Since you seem to have a good grasp on the data CCP presented can you ELI5 the following:
I used to have 4 characters in Null, 2 in empire, and 1 in a class 4 WH. Whenever we were roaming null or doing structure fights, I would fire up one of my empire toons and either AFK missions/ station trade. My Null characters would often be cruising all over (sometimes 40 jumps without a fight ) null space but my empire charaters would only run around a handful of jumps in highsec. Those characters never engaged in pvp.
Was I a ‘professional’, ‘traditional’, ‘aggressor’…or what??? Did only my Null movement count or was everything lumped together?? BONUS question: On the pie charts you just posted – was I counted as a Null player or as 4xnull player, 2 empire player, 1x WH player… THANKS!
I so badly want to be #30% and not a stoopid ‘traditional’
Your playstyle is there, and CCP should include all the areas of gamepley, without discrimination. Do you feel discriminated? Well, I see you like to discriminate ‘traditional’. Why? Did carebears stared at you “the wrong way”?
Where? I cant find it. Please point it out specifically. I am not too smarht
I see it, maybe you should play WoW then.
Why cant you answer? I am just trying to learn from someone who has such incredible analytical skill! Don’t be like that!
NO, NO and just more NO. Stop trying to get existing content that works removed from the game just because you don’t like it.
Resource Wars failed for a number of reasons. The main one for me is I’m not a Miner and I have no desire to do mining. In fact I wouldn’t be surprised to find out the reason CCP keeps trying to force players into high sec mining is to provide easy targets for suicide ganks.
FoB’s and Drifters is content aimed at Fleet Ops with Logistic ships. If I wanted to do that type of content I’d join a Corp and do Sansha Incursions.
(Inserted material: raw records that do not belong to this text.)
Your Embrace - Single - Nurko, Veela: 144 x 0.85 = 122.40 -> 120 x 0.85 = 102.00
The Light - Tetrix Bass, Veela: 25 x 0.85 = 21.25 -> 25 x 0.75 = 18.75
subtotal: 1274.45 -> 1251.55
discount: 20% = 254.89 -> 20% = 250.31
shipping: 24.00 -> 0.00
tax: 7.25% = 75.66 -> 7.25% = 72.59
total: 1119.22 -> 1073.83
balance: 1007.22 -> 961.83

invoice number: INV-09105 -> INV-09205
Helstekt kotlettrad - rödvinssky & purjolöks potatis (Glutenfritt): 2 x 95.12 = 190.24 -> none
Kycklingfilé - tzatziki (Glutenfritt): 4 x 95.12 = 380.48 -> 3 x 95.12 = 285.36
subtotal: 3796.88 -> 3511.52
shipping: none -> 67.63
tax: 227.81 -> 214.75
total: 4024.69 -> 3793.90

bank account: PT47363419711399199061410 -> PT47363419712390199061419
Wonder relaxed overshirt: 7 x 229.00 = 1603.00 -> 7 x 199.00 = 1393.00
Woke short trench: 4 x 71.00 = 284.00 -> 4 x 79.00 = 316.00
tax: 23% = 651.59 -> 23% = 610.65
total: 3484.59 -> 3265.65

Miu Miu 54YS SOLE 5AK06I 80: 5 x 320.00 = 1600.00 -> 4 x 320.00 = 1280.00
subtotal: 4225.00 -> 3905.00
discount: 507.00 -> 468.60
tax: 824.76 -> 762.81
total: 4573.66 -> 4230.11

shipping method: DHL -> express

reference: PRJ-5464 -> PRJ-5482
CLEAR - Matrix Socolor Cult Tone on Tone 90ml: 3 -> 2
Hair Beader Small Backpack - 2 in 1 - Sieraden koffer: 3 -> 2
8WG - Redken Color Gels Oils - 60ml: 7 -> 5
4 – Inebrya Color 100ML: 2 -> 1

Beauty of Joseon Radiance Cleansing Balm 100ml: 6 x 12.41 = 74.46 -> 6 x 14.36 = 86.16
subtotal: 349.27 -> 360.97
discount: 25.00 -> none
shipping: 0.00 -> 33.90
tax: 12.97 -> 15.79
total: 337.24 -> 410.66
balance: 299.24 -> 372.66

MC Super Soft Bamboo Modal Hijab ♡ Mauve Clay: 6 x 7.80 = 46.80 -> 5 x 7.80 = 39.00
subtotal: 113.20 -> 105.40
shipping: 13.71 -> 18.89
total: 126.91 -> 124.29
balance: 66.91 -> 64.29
Level 4 Burners - never did like that content when it was first introduced and I still don’t like it. The whole idea of Burner missions should have been to resemble encounters against another player, not against some blinged out super AI NPC that requires a special ship fit just to complete. Most players don’t cruise around in ships fit with Deadspace Officer mods so if that content was to supposedly bridge the gap between PvE and PvP then CCP failed miserably once again.
Bottom line, recently CCP has been constantly trying to force players to engage in a specific style of gameplay that they don’t want to do. All that does is force players to exit the game much quicker. Trying to stop that with Alpha Clones and F2P doesn’t increase their profit margin. This game has been spiraling down for a while now and is quickly gaining speed to becoming vaporware. The ignorant viewpoints of CCP’s current management is what’s killing this game.
You are in minority as someone who have so much alts.
See this graph:
Your playstyle is counted many times as its spread across many alts. So your playstyle is there and as I said CCP should not discriminate. If you feel discriminated, please tell them. I am sure they will listen.
Wow you can deduce the number of people who have alts from that graph? That amaaazeballs!
Thanks! Here I was thinking that the average player had more than 2 characters! Man, sooo glad I could be corrected. I have been living a lie!